U.K. Closes Child Refugee Program

Syrian refugee children
Syrian children stand behind a fence at a refugee camp in the Kilis district of Gaziantep, Turkey. OZAN KOSE/AFP/Getty Images

The British government has quietly announced the early closure of one of its child refugee programs.

In a written statement published Thursday, U.K. Home Office minister Robert Goodwill said that the scheme would close after helping a final batch of 150 children. The government will at that point have transferred a total of 350 unaccompanied child refugees from France.

The scheme is aimed at giving vulnerable children protection in Britain and is known as the "Dubs amendment," after Lord Alf Dubs, a Labour Party peer who arrived in Britain from Prague as a child refugee after fleeing Nazi persecution. David Cameron, then-prime minister, backed the amendment to the immigration bill without a number attached after the threat of a backbench rebellion.

The original campaign for the scheme argued that the U.K. should take 3,000 unaccompanied refugee children who traveled to Europe during the continent's refugee crisis.

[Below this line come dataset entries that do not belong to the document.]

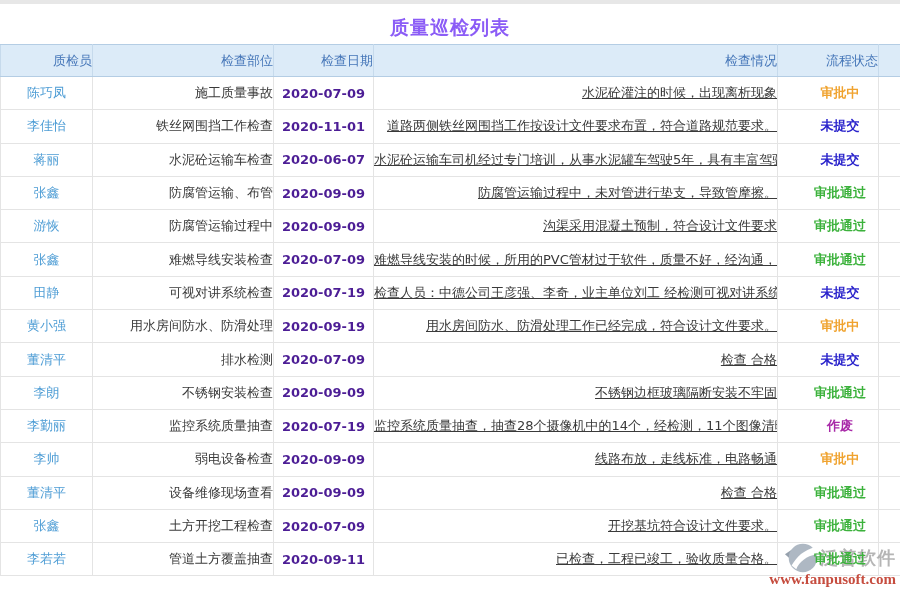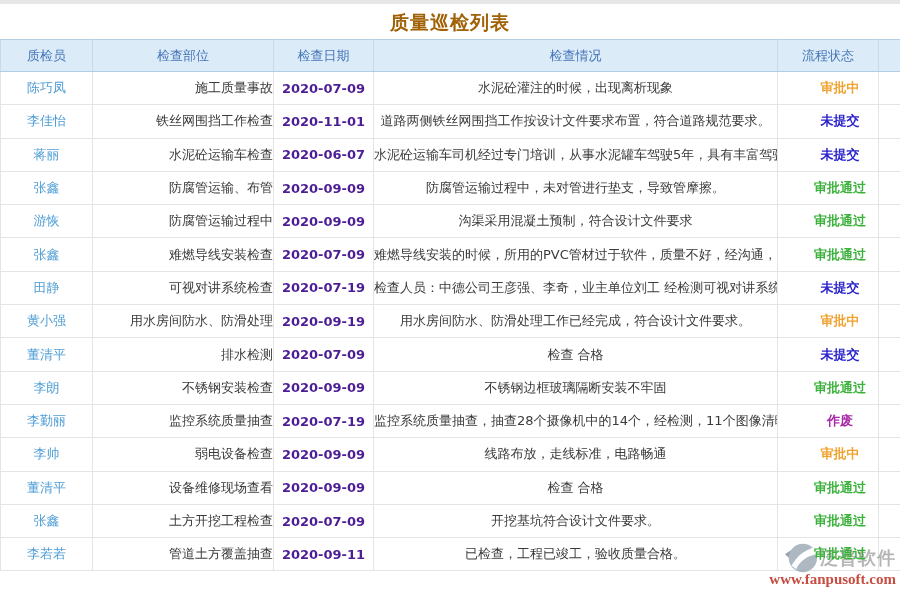"质量巡检列表" .page-title { color: #a16207 -> #8b5cf6; padding-top: 8px -> 13px }
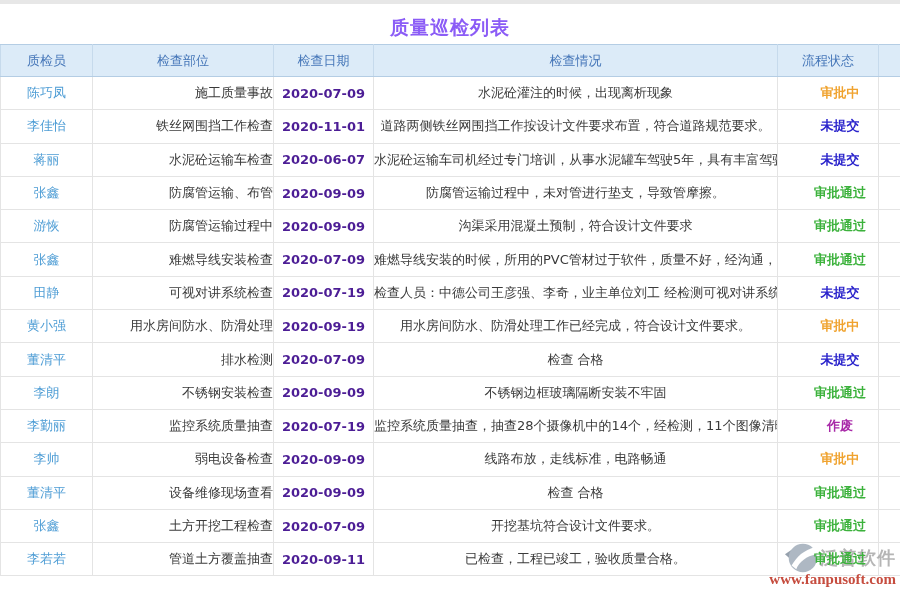"质检员" table.insp thead th { text-align: center -> right }
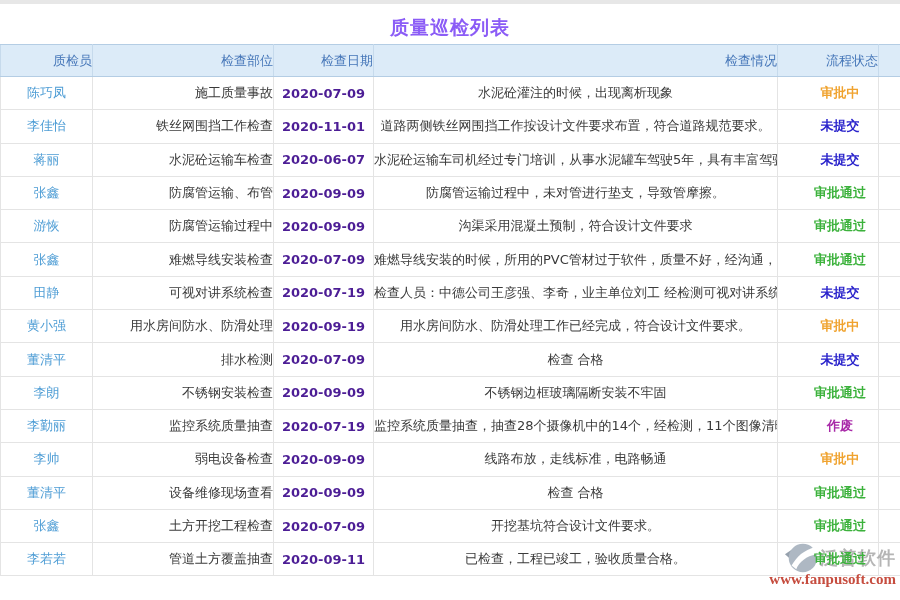"水泥砼灌注的时候，出现离析现象" td.c-situation { text-align: center -> right; text-decoration: none -> underline }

But Goodwill said local authorities in the U.K. only had 400 places available for child refugees, and that 50 of those places were needed to house children who came to the U.K. as part of separate family reunification schemes but were not ultimately housed with their families.

"The U.K. can be proud of its record helping refugee children and I can today announce, in accordance with section 67 of the Immigration Act, that the government will transfer the specified number of 350 children pursuant to that section, who reasonably meet the intention and spirit behind the provision," Goodwill's statement said.